Termasuk Disabilitas Mental
Depresi dapat bertambah buruk bila tidak segera diobati. Jika dibiarkan, depresi dapat menimbulkan komplikasi yang berbahaya. Misalnya gangguan kecemasan, gangguan panik atau fobia sosial.
Bahkan, merujuk Undang-undang No. 8 Tahun 2016 tentang Penyandang Disabilitas, depresi bisa digolongkan sebagai salah satu bentuk disabilitas mental.
“Disabilitas mental termasuk skizofrenia, bipolar, depresi, anxietas, gangguan kepribadian, autis, dan hiperaktif,” kata Dirjen Rehabilitasi Sosial Kementerian Sosial Republik Indonesia Dr. Ir. Harry Hikmat, M.Si dalam webinar Dewan Pers pada Jumat (11/8/2020).
“Sejumlah informasi kadang-kadang masih bias, seperti autis atau skizofrenia ini masih menjadi perdebatan dan hal-hal seperti ini lah yang perlu kita dalami,” tambahnya.
Advertisement
Perlu Segera Ditangani
Terkait depresi pada calon dokter spesialis, dokter senior Prof Tjandra Yoga Aditama juga menyampaikan bahwa hal ini perlu segera ditangani.
“Untuk mereka yang depresi maka tentu perlu ditangani segera. Kalau depresi ternyata juga terjadi di berbagai Program Pendidikan lain, atau bahkan masyarakat umum, maka bukan tidak mungkin perlu program pengatasan depresi yang lebih luas lagi,” kata Direktur Pasca Sarjana Universitas YARSI kepada Health Liputan6.com lewat pesan tertulis, Selasa (16/4/2024).
Dia menambahkan, akan baik kalau ada skrining pembanding. Maksudnya, metode yang sama dilakukan juga pada para peserta pendidikan yang lain.
“Mungkin termasuk STPDN (sekolah tinggi pemerintahan dalam negeri), universitas ternama dengan mutu pendidikan yang tinggi. Kalau ada pembanding maka kita tahu apakah tingginya angka depresi memang hanya pada peserta program pendidikan dokter spesialis atau memang dunia pendidikan pada umumnya.”
Bahkan, sambungnya, akan baik kalau metode penilaian depresi yang sama juga dilakukan pada masyarakat umum.
Perlu Analisa Kualitatif
Lebih lanjut, Tjandra menyampaikan, dengan ditemukannya gambaran depresi seperti hasil evaluasi Kementerian Kesehatan ini, tentu tidak dan jangan berhenti dengan angka deskriptif. Perlu dilakukan analisa kualitatif untuk melihat faktor penyebabnya.

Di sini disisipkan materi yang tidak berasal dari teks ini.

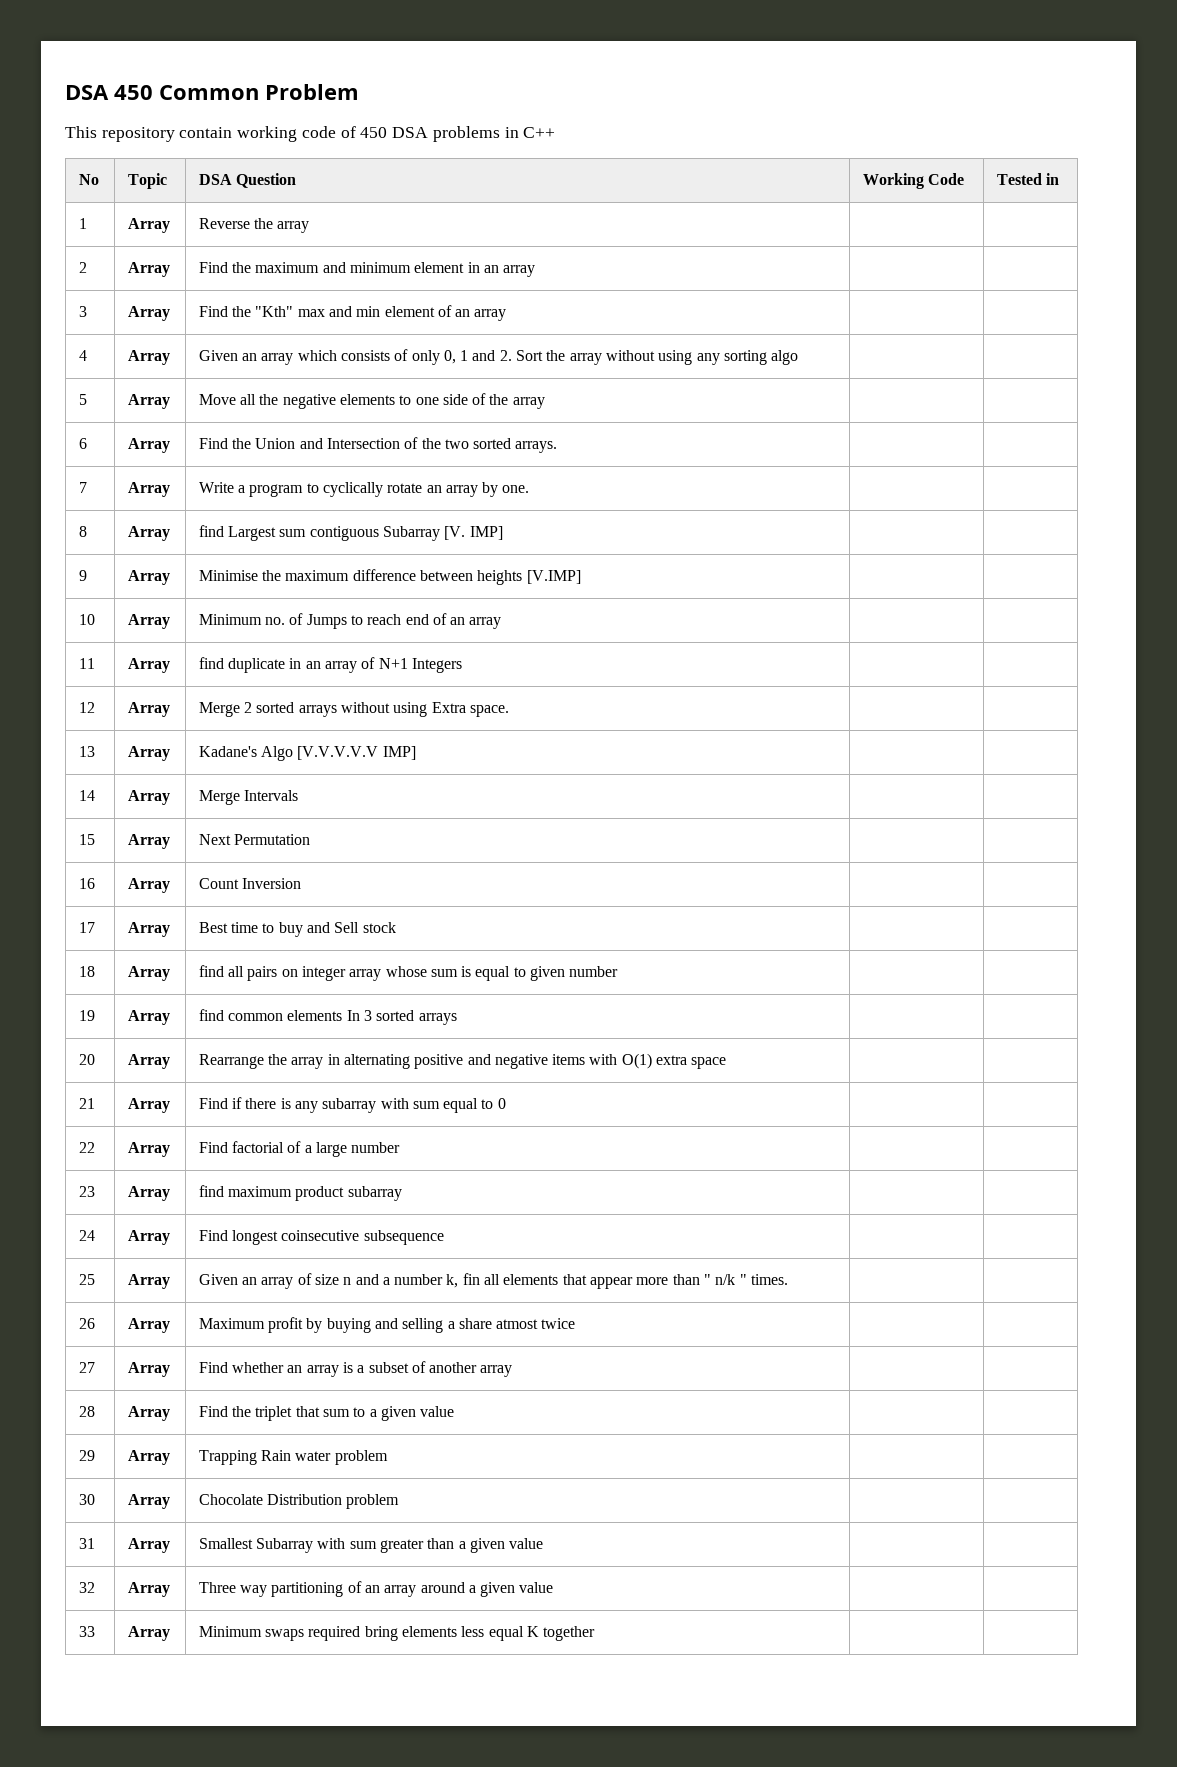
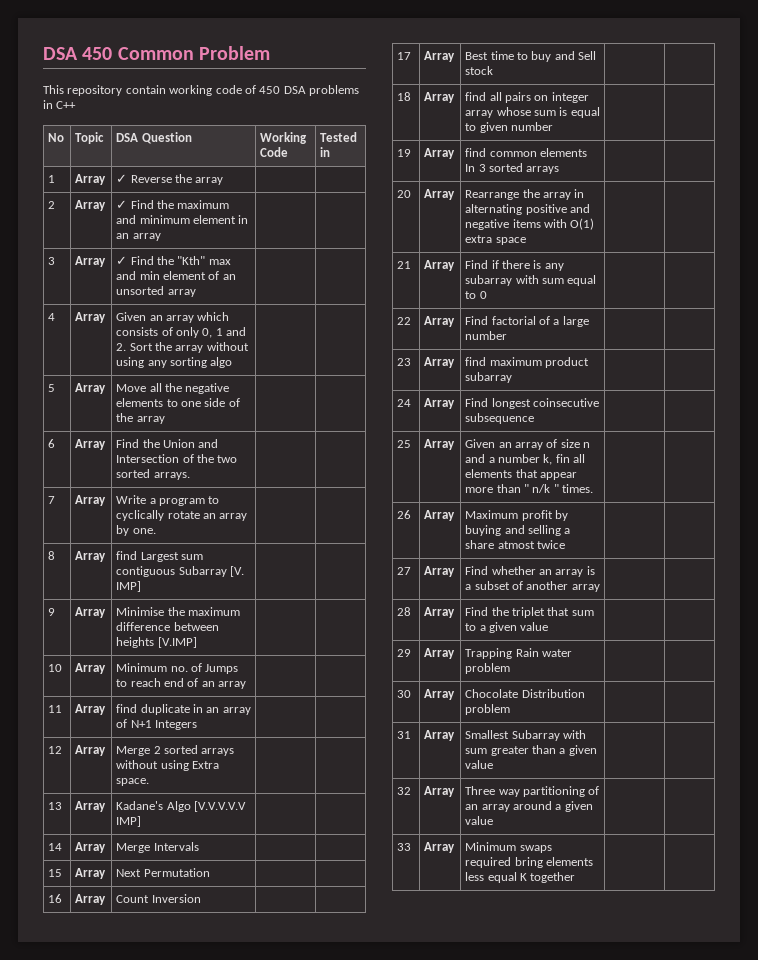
(170, 225) none -> [116,174,128,183] ✓
(170, 269) none -> [116,200,128,209] ✓
(170, 313) none -> [116,256,128,265] ✓
(471, 313) none -> [116,286,165,295] unsorted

“Analisa kualitatif dan rinci ini amat penting agar masalah yang ada dapat terlihat secara gamblang, apa hal utama, apa penunjangnya, apa faktor lain terkait dan lain-lain. Dengan melakukan hal pertama, kedua dan ketiga ini maka baru kita akan dapat suatu data yang ‘evidence based’ untuk keputusan tindak lanjutnya,” tutupnya.